- [Task item]: Throughout the material, some lines may have the word "Adding". Count them and give the number only.

- [Material provided]:
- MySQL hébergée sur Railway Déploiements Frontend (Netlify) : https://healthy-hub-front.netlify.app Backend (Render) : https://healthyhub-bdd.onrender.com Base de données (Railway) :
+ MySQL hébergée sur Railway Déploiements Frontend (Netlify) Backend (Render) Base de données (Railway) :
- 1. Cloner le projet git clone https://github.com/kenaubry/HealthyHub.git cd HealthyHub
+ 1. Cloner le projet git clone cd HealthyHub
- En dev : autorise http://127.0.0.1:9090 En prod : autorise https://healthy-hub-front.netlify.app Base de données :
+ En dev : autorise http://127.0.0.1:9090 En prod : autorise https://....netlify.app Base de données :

==

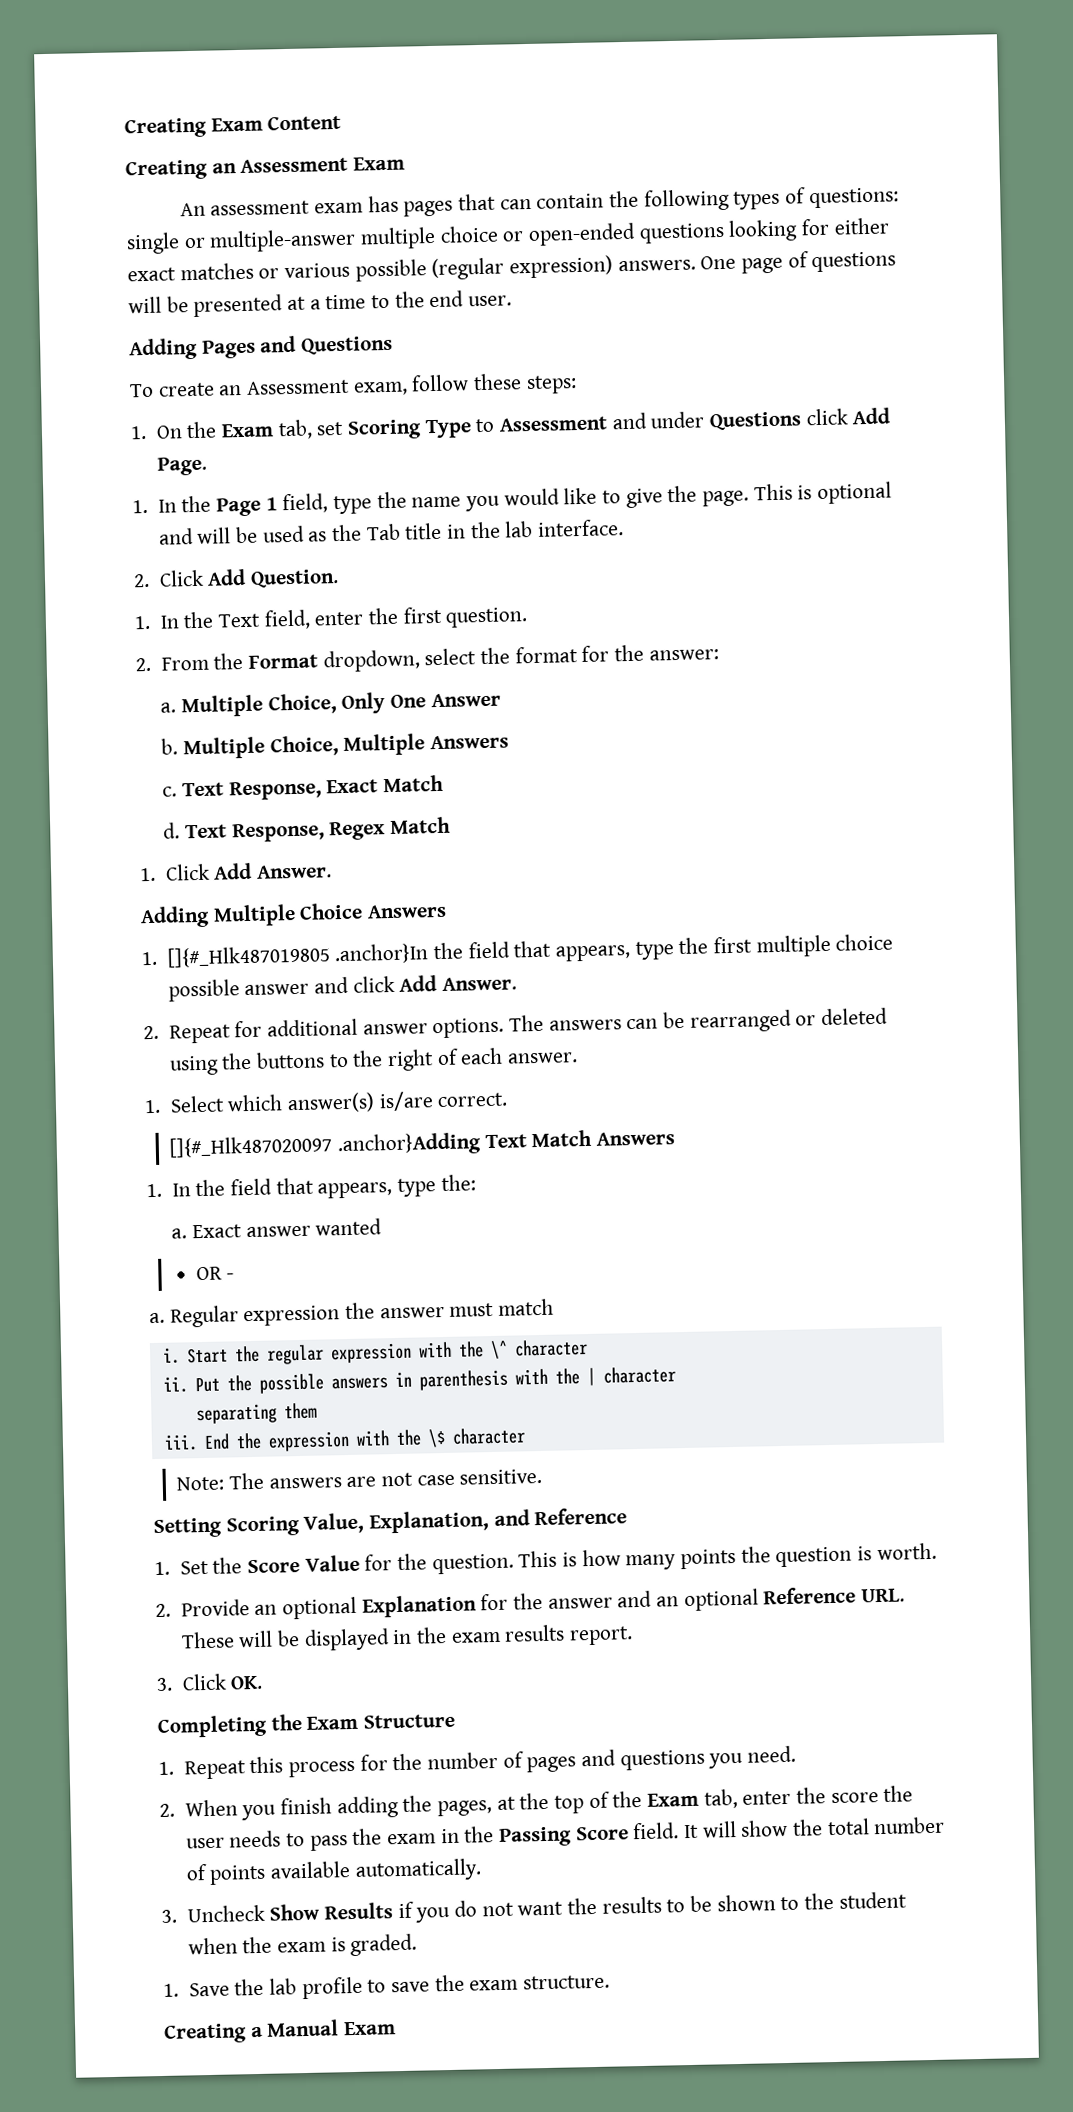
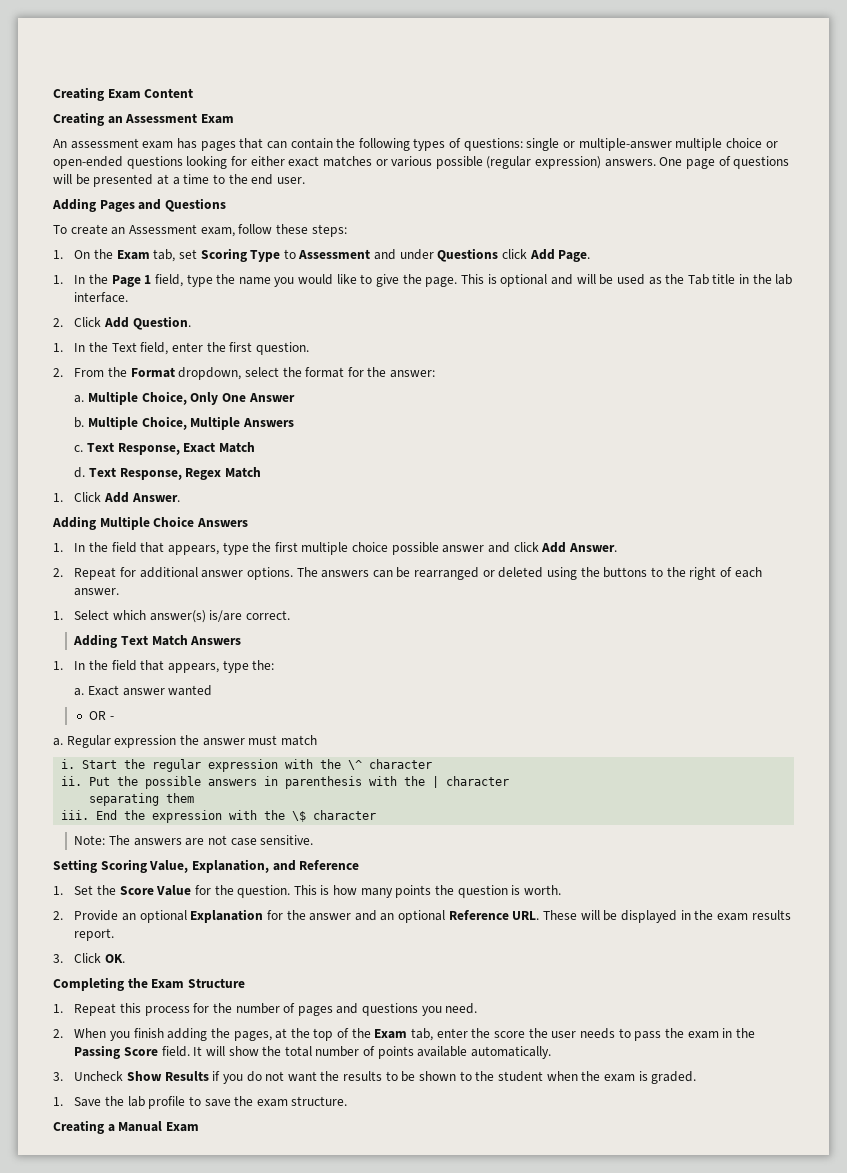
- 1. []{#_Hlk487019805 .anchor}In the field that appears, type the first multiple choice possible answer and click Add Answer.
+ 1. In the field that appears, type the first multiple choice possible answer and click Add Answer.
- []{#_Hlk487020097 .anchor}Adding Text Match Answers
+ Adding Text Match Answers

- [Finished exercise]: 2